*Exercise*. Your answer should consist of the lines in the listing that hold "Johannesburg".

*Extracted material*.
::::

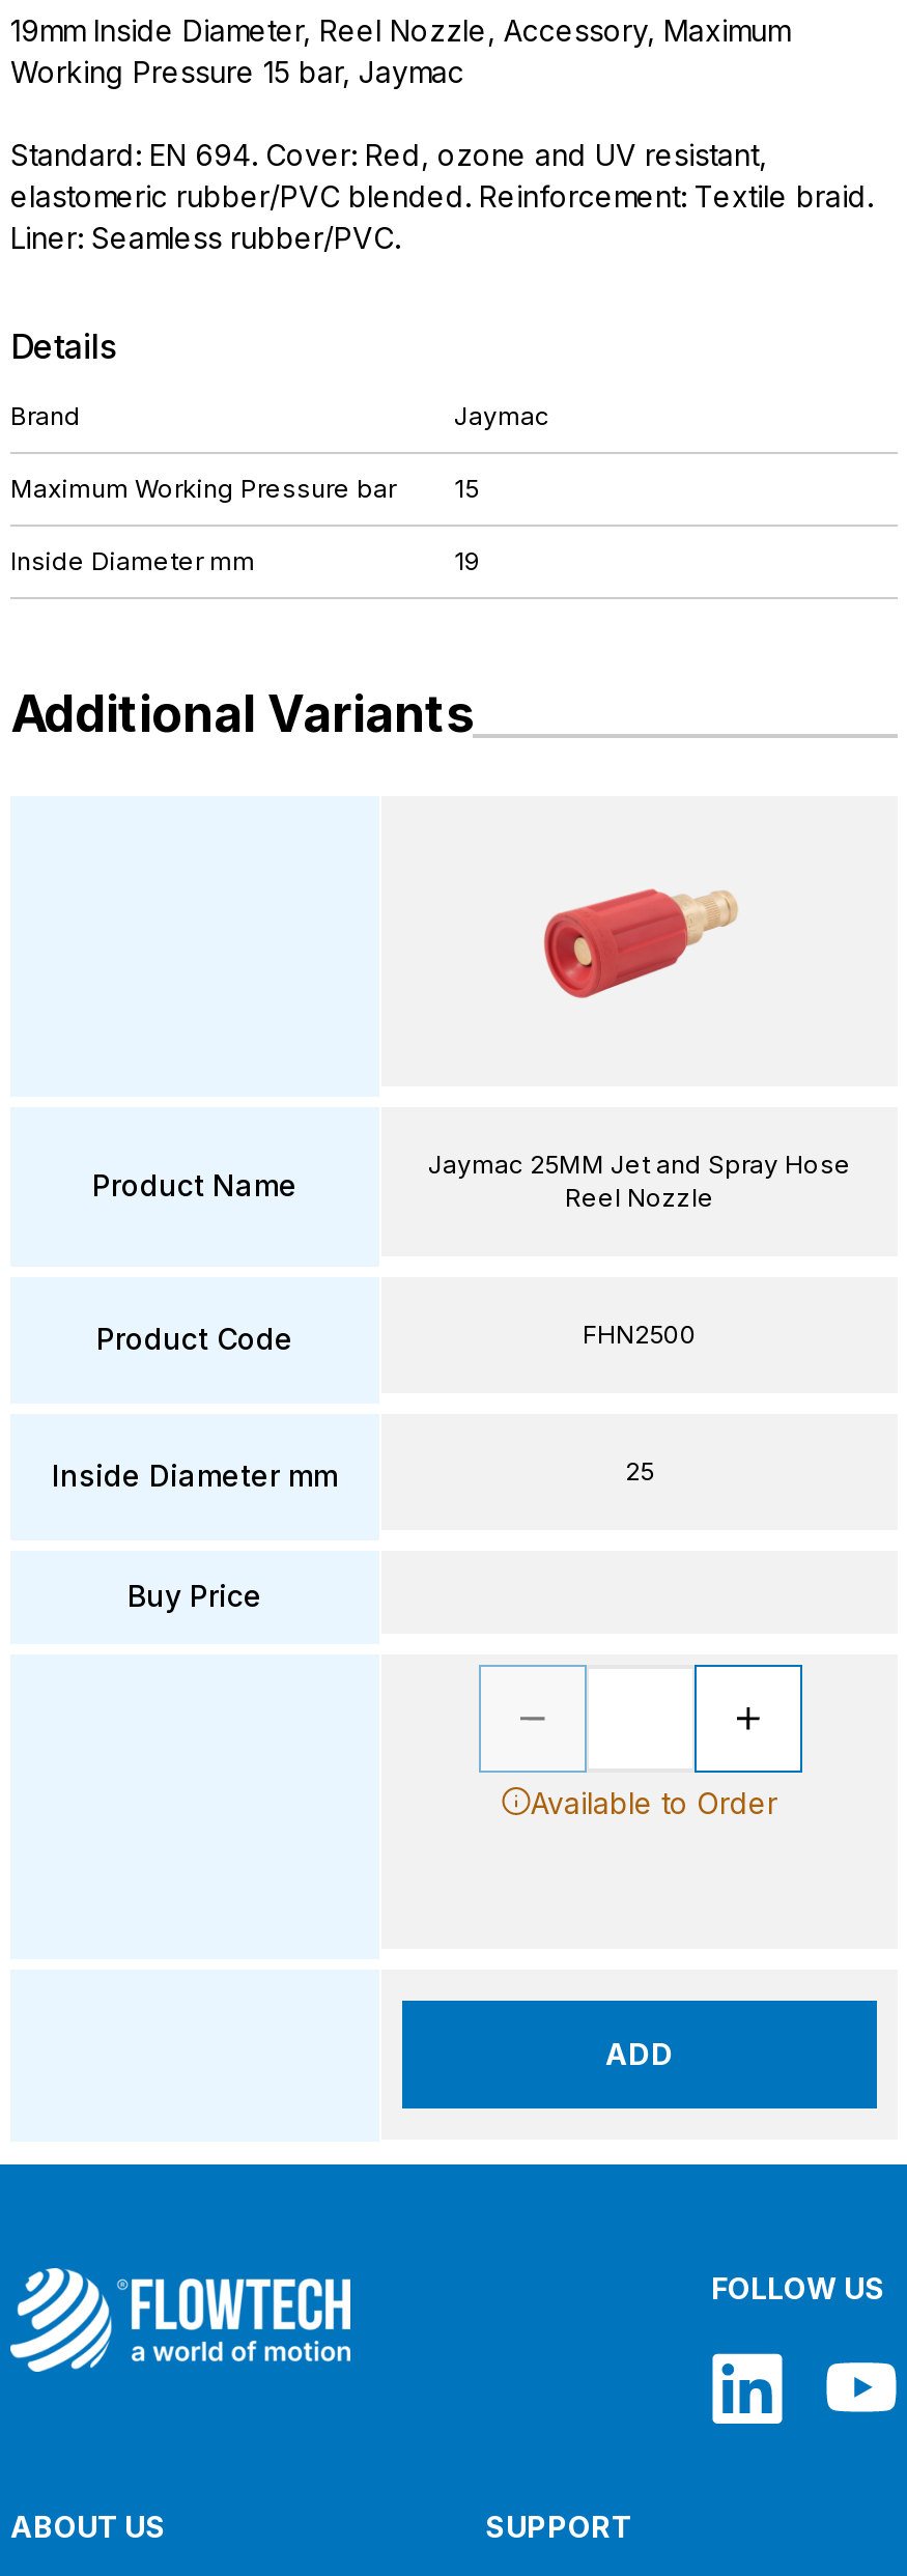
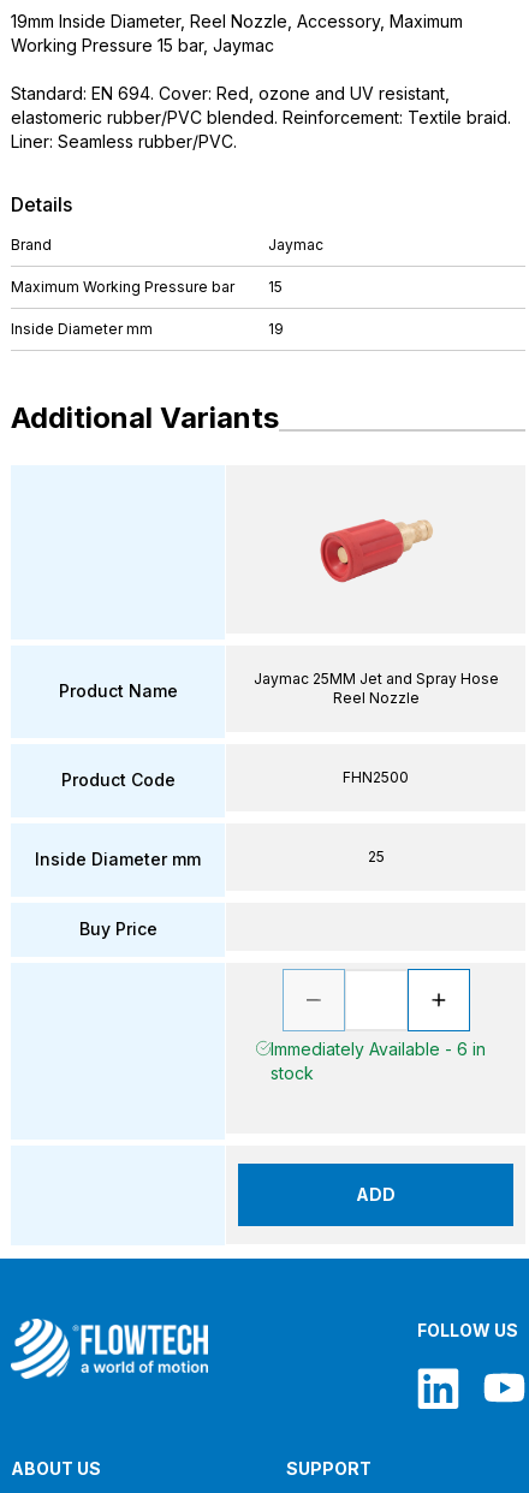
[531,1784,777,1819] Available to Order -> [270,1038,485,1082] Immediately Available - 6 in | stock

::::

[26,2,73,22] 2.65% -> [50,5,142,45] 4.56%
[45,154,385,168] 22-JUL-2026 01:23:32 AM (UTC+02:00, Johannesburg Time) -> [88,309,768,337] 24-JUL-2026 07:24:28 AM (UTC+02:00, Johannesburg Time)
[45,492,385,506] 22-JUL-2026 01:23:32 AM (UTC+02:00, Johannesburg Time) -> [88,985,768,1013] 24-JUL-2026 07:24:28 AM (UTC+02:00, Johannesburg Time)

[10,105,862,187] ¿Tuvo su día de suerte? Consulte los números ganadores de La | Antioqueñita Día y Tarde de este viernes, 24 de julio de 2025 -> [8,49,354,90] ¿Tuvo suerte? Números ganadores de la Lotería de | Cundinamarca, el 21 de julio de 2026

::::

*Solution*.
[45,154,385,168] 22-JUL-2026 01:23:32 AM (UTC+02:00, Johannesburg Time) -> [88,309,768,337] 24-JUL-2026 07:24:28 AM (UTC+02:00, Johannesburg Time)
[45,492,385,506] 22-JUL-2026 01:23:32 AM (UTC+02:00, Johannesburg Time) -> [88,985,768,1013] 24-JUL-2026 07:24:28 AM (UTC+02:00, Johannesburg Time)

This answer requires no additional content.